* _Before-and-after change records_
####################
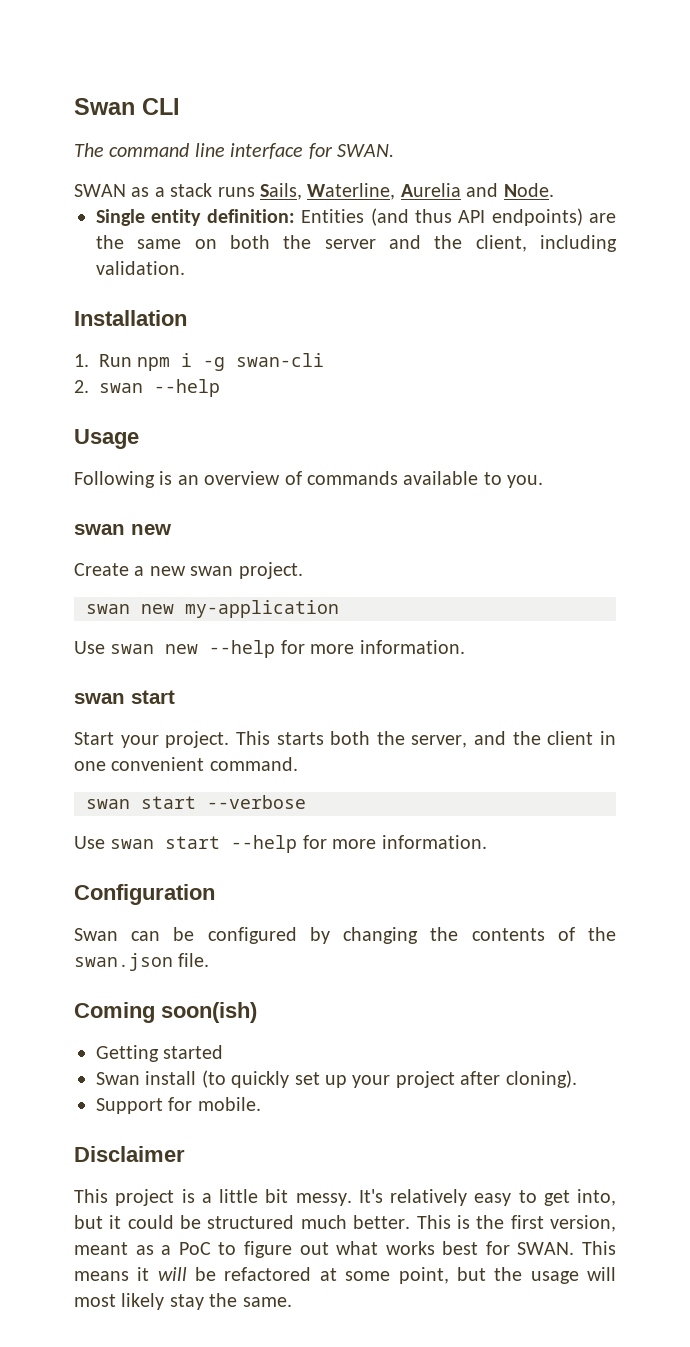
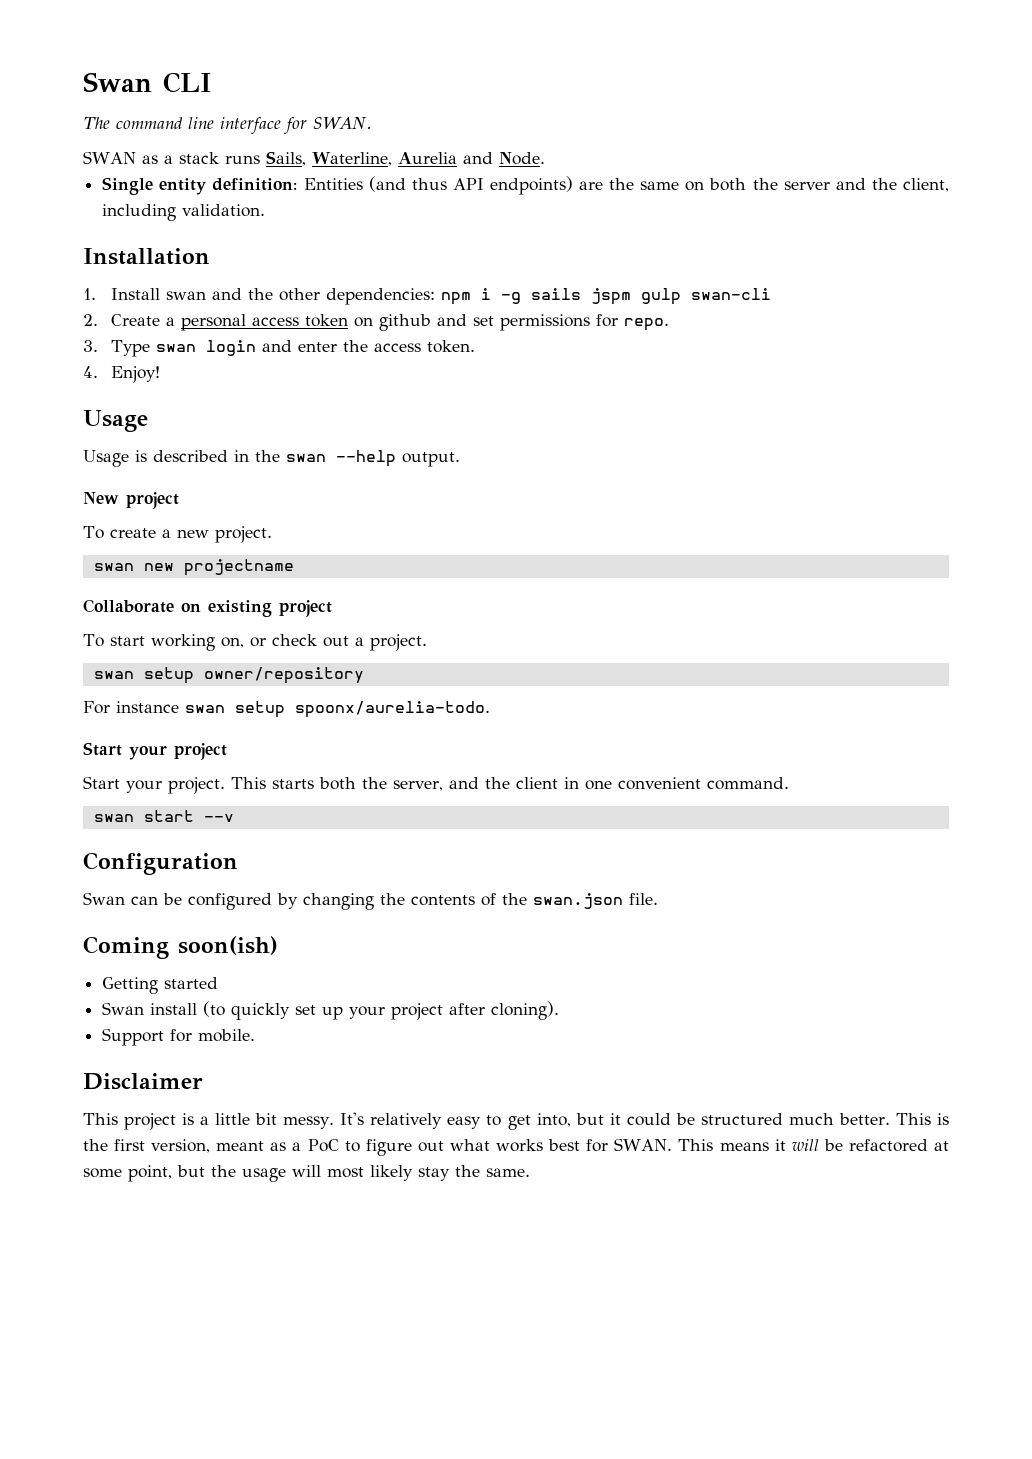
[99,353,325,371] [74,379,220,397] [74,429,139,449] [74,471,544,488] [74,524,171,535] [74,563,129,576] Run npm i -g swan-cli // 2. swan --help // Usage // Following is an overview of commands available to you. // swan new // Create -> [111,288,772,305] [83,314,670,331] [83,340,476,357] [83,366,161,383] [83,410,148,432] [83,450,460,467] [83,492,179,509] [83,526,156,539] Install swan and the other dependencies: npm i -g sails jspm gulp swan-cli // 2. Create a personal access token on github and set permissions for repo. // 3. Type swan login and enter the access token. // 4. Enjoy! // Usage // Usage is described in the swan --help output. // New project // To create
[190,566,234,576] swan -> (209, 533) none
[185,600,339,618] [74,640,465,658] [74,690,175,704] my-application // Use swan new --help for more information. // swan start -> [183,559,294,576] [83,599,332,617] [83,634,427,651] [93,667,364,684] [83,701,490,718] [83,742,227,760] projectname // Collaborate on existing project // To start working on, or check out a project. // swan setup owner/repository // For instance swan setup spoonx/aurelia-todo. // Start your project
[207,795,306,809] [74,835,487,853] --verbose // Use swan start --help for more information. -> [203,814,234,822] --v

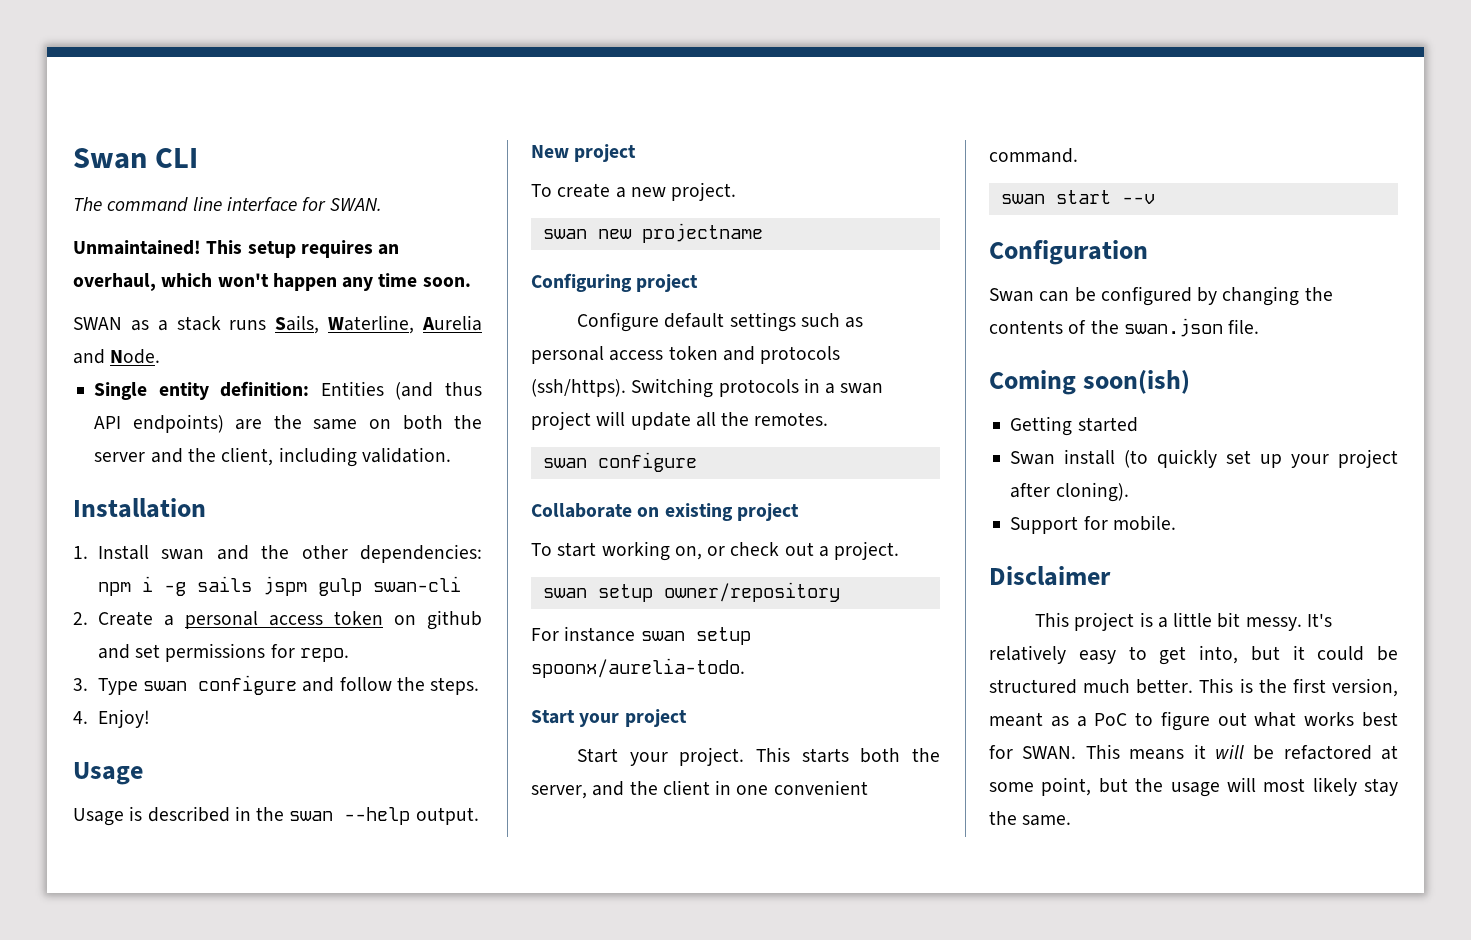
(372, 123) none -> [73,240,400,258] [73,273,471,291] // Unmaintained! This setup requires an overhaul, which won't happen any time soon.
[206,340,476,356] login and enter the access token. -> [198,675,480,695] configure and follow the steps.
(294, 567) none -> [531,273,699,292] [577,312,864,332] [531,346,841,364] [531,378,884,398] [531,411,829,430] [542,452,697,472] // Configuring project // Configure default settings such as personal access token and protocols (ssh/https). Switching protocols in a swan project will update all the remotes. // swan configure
####################
* _Task prompt_
Quote every entry exactly, with the pictures omitted.

* _Finished task_
[99,353,325,371] [74,379,220,397] [74,429,139,449] [74,471,544,488] [74,524,171,535] [74,563,129,576] Run npm i -g swan-cli // 2. swan --help // Usage // Following is an overview of commands available to you. // swan new // Create -> [111,288,772,305] [83,314,670,331] [83,340,476,357] [83,366,161,383] [83,410,148,432] [83,450,460,467] [83,492,179,509] [83,526,156,539] Install swan and the other dependencies: npm i -g sails jspm gulp swan-cli // 2. Create a personal access token on github and set permissions for repo. // 3. Type swan login and enter the access token. // 4. Enjoy! // Usage // Usage is described in the swan --help output. // New project // To create
[190,566,234,576] swan -> (209, 533) none
[185,600,339,618] [74,640,465,658] [74,690,175,704] my-application // Use swan new --help for more information. // swan start -> [183,559,294,576] [83,599,332,617] [83,634,427,651] [93,667,364,684] [83,701,490,718] [83,742,227,760] projectname // Collaborate on existing project // To start working on, or check out a project. // swan setup owner/repository // For instance swan setup spoonx/aurelia-todo. // Start your project
[207,795,306,809] [74,835,487,853] --verbose // Use swan start --help for more information. -> [203,814,234,822] --v

(372, 123) none -> [73,240,400,258] [73,273,471,291] // Unmaintained! This setup requires an overhaul, which won't happen any time soon.
[206,340,476,356] login and enter the access token. -> [198,675,480,695] configure and follow the steps.
(294, 567) none -> [531,273,699,292] [577,312,864,332] [531,346,841,364] [531,378,884,398] [531,411,829,430] [542,452,697,472] // Configuring project // Configure default settings such as personal access token and protocols (ssh/https). Switching protocols in a swan project will update all the remotes. // swan configure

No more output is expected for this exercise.